ついにプロ野球人生の幕を閉じた平成の怪物・松坂大輔。その歩みを辿ったNumber PLUS『完全保存版 松坂大輔』が発売された。
野球人生の後半は度重なる手術やケガで満身創痍の中、「ボロボロになるまで」投げ続けた。多くのケガを経験してきたからこそ、松坂は今アスリートのケガと治療に興味を持っていると話す。そこで再生医療の分野で躍進を遂げるセルソース社長の裙本理人さんと対談を行った(全3回の3回目/#1#2へ)。

選手自ら「?」=違和感を口にできるか

裙本 ちょっと前に『Number』の松坂さん特集を拝読していたら、フォームを見ただけで他の選手がどこを痛めているか分かるという発言を見てびっくりしちゃって……。分かるものなんですか。

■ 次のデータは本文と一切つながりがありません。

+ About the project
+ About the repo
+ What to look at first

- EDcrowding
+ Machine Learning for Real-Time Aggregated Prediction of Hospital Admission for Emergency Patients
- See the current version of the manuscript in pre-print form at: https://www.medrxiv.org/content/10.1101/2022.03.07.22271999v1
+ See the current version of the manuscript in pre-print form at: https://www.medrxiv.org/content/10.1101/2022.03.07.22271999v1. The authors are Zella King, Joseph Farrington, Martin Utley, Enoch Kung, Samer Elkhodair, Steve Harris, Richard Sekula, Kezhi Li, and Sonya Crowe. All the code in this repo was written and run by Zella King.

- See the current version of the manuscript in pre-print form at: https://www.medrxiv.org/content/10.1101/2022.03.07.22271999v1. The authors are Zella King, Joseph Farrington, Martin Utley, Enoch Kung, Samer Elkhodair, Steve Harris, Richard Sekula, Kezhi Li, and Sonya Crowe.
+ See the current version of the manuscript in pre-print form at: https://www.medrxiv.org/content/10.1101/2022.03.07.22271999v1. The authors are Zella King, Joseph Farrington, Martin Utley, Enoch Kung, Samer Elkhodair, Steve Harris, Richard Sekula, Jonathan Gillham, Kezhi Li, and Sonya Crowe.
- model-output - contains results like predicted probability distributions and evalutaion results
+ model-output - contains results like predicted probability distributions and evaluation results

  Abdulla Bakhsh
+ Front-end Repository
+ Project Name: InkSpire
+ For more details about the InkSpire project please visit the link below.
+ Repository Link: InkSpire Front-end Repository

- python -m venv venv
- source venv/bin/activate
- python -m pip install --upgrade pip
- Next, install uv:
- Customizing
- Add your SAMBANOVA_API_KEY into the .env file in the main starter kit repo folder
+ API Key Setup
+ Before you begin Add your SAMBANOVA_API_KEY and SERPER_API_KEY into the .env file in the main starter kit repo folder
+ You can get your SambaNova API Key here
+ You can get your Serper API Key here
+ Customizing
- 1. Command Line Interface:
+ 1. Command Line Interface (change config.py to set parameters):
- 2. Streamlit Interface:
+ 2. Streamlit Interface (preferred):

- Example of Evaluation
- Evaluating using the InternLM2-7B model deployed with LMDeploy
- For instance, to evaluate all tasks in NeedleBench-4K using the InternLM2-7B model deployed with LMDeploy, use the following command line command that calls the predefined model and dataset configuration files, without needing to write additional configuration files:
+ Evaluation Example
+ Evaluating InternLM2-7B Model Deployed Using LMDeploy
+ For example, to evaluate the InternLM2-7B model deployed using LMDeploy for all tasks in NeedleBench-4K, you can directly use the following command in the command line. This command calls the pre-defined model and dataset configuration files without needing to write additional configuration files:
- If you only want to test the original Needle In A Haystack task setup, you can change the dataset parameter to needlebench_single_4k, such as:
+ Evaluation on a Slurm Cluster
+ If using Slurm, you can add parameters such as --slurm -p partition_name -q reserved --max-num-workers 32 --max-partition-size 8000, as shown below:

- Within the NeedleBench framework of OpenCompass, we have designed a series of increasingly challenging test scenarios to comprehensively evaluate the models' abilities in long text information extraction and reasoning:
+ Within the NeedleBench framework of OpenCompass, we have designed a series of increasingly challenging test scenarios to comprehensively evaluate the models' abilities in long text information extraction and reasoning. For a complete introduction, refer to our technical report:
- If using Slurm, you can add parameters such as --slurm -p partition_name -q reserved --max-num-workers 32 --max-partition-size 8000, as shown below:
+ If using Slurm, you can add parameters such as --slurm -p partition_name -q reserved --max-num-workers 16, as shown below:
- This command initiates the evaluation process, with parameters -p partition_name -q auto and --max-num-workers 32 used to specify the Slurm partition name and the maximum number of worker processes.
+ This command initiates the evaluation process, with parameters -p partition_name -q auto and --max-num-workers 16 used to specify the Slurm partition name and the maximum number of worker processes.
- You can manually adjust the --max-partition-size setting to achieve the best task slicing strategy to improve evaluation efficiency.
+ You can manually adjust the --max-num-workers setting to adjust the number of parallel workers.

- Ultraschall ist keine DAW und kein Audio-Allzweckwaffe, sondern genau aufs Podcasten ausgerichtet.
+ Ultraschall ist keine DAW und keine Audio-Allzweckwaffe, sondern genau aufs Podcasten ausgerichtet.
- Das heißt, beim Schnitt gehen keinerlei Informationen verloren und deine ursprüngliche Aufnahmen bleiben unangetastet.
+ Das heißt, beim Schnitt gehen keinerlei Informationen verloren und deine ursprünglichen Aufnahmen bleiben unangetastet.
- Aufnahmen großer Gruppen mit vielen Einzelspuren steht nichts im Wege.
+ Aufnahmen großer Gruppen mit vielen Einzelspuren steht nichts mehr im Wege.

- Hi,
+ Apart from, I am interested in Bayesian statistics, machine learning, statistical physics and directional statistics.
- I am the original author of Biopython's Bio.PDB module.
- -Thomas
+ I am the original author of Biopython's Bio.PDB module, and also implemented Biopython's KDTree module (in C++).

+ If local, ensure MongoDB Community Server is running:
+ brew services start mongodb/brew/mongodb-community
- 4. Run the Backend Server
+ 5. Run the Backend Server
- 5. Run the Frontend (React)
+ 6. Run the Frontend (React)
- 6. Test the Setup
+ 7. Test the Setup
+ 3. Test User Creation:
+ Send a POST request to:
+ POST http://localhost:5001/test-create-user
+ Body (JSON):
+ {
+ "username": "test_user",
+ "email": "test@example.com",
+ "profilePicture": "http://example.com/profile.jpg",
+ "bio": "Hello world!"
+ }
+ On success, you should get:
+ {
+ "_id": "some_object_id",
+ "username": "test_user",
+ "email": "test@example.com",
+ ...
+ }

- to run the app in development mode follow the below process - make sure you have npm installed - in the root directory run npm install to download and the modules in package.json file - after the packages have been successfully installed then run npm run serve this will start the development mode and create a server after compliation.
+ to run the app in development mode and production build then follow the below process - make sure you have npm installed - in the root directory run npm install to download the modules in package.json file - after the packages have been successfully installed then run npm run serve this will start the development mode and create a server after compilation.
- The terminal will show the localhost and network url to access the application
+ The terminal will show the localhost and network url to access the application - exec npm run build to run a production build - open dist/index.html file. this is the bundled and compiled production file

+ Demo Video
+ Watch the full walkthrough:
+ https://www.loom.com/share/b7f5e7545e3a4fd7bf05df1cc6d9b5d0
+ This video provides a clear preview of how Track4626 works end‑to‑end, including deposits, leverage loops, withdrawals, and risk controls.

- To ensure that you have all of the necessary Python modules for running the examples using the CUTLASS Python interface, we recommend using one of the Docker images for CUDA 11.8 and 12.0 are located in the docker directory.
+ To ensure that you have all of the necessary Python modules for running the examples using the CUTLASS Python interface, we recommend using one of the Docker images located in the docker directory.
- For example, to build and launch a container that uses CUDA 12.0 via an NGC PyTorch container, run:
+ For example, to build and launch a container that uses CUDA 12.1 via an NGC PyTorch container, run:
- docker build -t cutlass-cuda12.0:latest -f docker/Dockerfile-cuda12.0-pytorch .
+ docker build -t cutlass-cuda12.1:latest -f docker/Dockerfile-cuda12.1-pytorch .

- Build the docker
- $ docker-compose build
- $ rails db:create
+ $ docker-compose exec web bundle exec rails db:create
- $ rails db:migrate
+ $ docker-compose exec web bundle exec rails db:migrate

松坂 ほぼ分かりますよ。特にピッチャーは。本人が意識しているかどうかは別にして、肘を庇っているとか、肩が痛いんじゃないかなというのは見えますね。でも、選手の感覚だと痛みにならないまでも、体の違和感は当たり前になっているのかもしれない。プロ野球に入ってくるような選手はもうそこそこ投げてきていますから。

裙本 僕はそこの意識を変えていきたいんです。違和感を持ったときにすぐに治療しておけば、大事に至らずに済むじゃないですか。

松坂 ただ、その違和感をどう判断するかですよね。僕の場合も「?」と思うことはいっぱいあったけど、例えば肘の場合だと、張りが引くのがちょっと遅いなと思っても、体調のせいかもとか、変化球を多く使ったせいという考えになり、「検査してもらおう」という考えにはならなかったです。

 トレーナーに相談したこともあるんですよ。でも「シーズンも後2カ月ぐらいだし、もうちょっと頑張ろう」って(笑)。現在は、選手が違和感を訴えたら、すぐ検査を勧められる環境になっていると思いますが、問題は選手がそれを口にするかどうかなんですよ。

裙本 PRP療法や幹細胞治療の知識を選手がしっかり持てば、選手の意識は変わりますか。

松坂 変わると思います。これぐらいのケガや痛みだったら再生医療で治せると思えば精神的に楽だし、例えばシーズンオフに治療したら、来年のキャンプに間に合わせることだってできるじゃないですか。

裙本 繰り返しになりますが、再生医療と外科的手術の一番の違いはリハビリ期間の長さ。リハビリ期間が長ければ長いほどパフォーマンスは落ちるし、復帰にも時間がかかる。再生医療の場合は早めに治療できれば注射1本で痛みが抑えられ、ちょっと休んでまた復帰できる。そうなると選手にもいいし、チームにもいいと思うんです。痛みを我慢し外科的手術となるとドカンと1年ぐらい空いちゃうので、その前の段階でケアしていくという考えがスポーツ界に浸透すればいいなと考えているんです。

「ケガを隠すのがカッコいい」と思っていた世代

松坂 それが理想ではあるけど、ただ現実問題としてプロ野球界だけじゃなく他の競技でも、選手はちょっとの痛みや違和感では言いづらい環境にあるので、チームやトレーナー、チームドクターから「今はこういう治療があるから今のうちに治療して次にステップアップするように」と助言してあげた方がいいのかなと思いますね。

裙本 そうですね。選手の意識改革も必要ですけど、チームが変わるのが一番かもしれませんね。やっぱり選手側からすると、レギュラーから外されると考えたら、ぎりぎりまで我慢しちゃうでしょうね。